La province de la Ngounié qui accueille le Chef de l’Etat et l’ensemble du gouvernement du 2 au 6 octobre 2011 dans le cadre de la tournée républicaine, est située au sud du Gabon et couvre une superficie de 37 750 km² repartie sur neuf (9) départements.

Classée quatrième province du Gabon, la province de la Ngounié doit son nom au fleuve du nom éponyme qui arrose la ville de Mouila (chef lieu) et ses affluents.

La population (hétérogène) estimée à 101415 habitants (2009) est repartie entre différents groupes ethniques (Eshira, Apindji, Punu, Tsogho, Nzebi, Vili, Sango, Akélé…), vivant harmonieusement sur l’ensemble des neuf (9) départements que sont : la Boumi-Louetsi (Mbigou), la Dola (Ndendé), la Douya-Onoye (Mouila), la Louetsi-Bibaka (Malinga), la Louetsi-Wano (Lebamba), la Mougalaba (Guietsou), la Ndolou (Mandji), l’Ogoulou (Mimongo), et Tsamba-Magotsi (Fougamou).

L’une des caractéristiques de cette province demeure sans nul doute son paysage parsemé des plaines, savanes, forêts, monts, rivières, lacs, falaises et grottes. Le sol, très fertile, est favorable à toute activité agricole. Des plantations de cacao-café et de riziculture testées récemment dans la savane et la plaine ont donné des résultats jugés au delà des attentes.

La province de la Ngounié à l’instar des autres régions du pays a ses rites et traditions que l’on ne retrouve que dans le sud du Gabon. Le Bwiti et le Ndjembé en sont les plus connus.

Côté mythes et légendes, des notables racontent que la province de la Ngounié serait protégée par des esprits (génies). C’est le cas de Ndendé et de Mouila protégés dit-t-on par deux sirènes femelles « Ipeti » et « Mougoumi », ou les divinités « Tsamba » et « Magotsi », dans le département du même nom dont Fougamou en est la principale ville.

Sur le plan administratif, la province de la Ngounié est la seconde derrière celle du Haut-Ogooué à disposer d’autant de départements : 9 contre 11 pour la région du Haut-Ogooué. D’où la promotion de ces nombreux fils à des postes de décisions.

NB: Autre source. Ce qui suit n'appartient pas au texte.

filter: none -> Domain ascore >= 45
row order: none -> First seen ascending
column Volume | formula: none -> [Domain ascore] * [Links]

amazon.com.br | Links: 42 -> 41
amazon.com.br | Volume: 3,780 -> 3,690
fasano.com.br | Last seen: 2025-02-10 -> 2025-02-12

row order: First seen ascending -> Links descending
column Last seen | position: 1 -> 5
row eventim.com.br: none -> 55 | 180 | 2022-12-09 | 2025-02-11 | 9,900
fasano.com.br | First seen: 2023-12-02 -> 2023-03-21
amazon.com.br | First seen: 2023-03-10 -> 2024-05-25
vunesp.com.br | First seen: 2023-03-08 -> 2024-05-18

Ainsi, plusieurs d’entre- eux ont marqué et continuent à le faire, chacun à sa manière, l’histoire de notre pays.

On peut en citer Paul Marie Yembit (premier vice-président du Gabon), Didjob Divungui di Ndingue (ancien vice-président du Gabon), et président de l’Alliance Démocratique et Républicaine (ADERE, majorité), Léon Mboumba (premier député de Fougamou), ou encore certains leaders des partis politiques contribuant à faire avancer le débat démocratique comme, Pierre Mamboundou, député de Ndéndé et leader de l’Union du peuple gabonais (UPG, opposition), Pierre Claver Maganga Moussavou, député de Mouila et leader du Parti social démocrate (PSD, opposition).

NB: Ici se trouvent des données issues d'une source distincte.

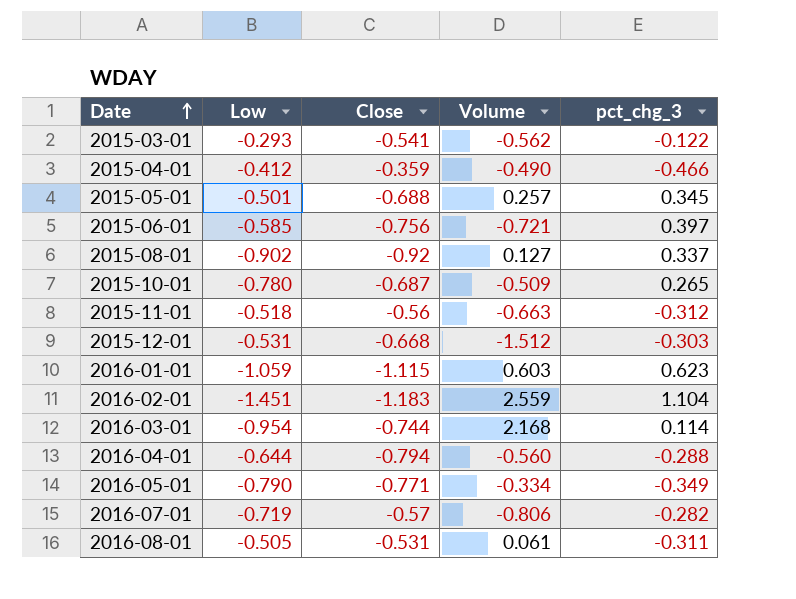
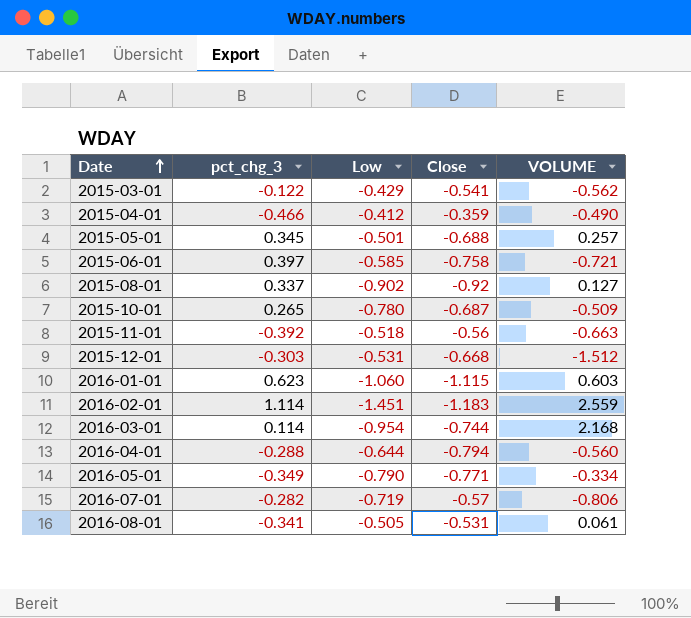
column pct_chg_3 | position: 5 -> 2
column name: Volume -> VOLUME
2015-03-01 | Low: -0.293 -> -0.429
2015-06-01 | Close: -0.756 -> -0.758
2015-11-01 | pct_chg_3: -0.312 -> -0.392
2016-01-01 | Low: -1.059 -> -1.060
2016-02-01 | pct_chg_3: 1.104 -> 1.114
2016-08-01 | pct_chg_3: -0.311 -> -0.341

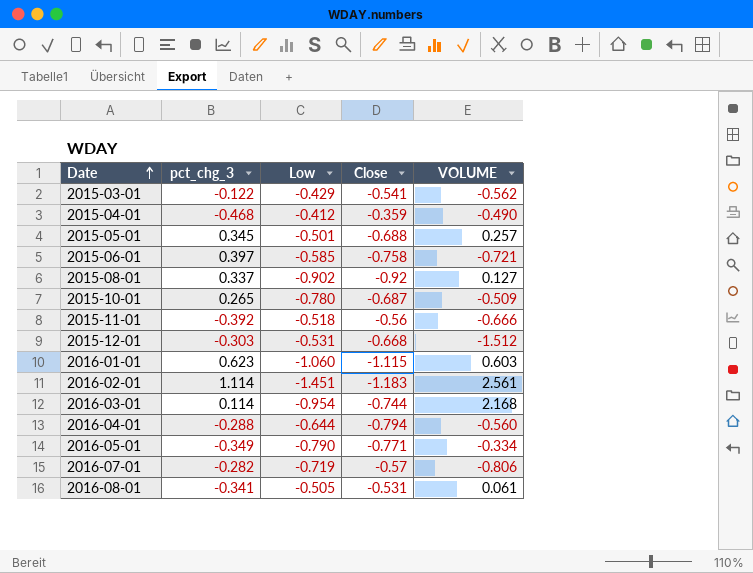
2015-04-01 | pct_chg_3: -0.466 -> -0.468
2015-11-01 | VOLUME: -0.663 -> -0.666
2016-02-01 | VOLUME: 2.559 -> 2.561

Il y a également des noms tels, Louis Barthelemy Mapangou (ancien Directeur Général d’Africa n°1), Mapangou Solnéron (ancien Directeur général d’Air-Gabon), Yves Fernand Mamfoumbi (actuel Directeur Général du budget), et des ministres actuellement en poste comme Jean François Ndongou (Ministre de l’Intérieur), Jean Félix Mouloungui (Ministre des PME), Flavien Nzengué Nzoundou (Ministre de la Santé Publique), Léon Nzouba (Ministre des Travaux Publics, des infrastructures et de l’Aménagement du Territoire), Guy Bertrand Mapangou (Ministre délégué au Budget), pour ne citer que ceux-là.

Pour la petite histoire, la province de la Ngounié a été découverte en décembre 1858 par l’explorateur français, Paul du Chaillu alors en excursion dans le sud Gabon. C’est lui qui ouvra le chemin à des missions catholiques dont les vestiges architecturaux érigés à Mandji, Sindara et Saint-Martin ne cessent d’attirer de nombreux touristes.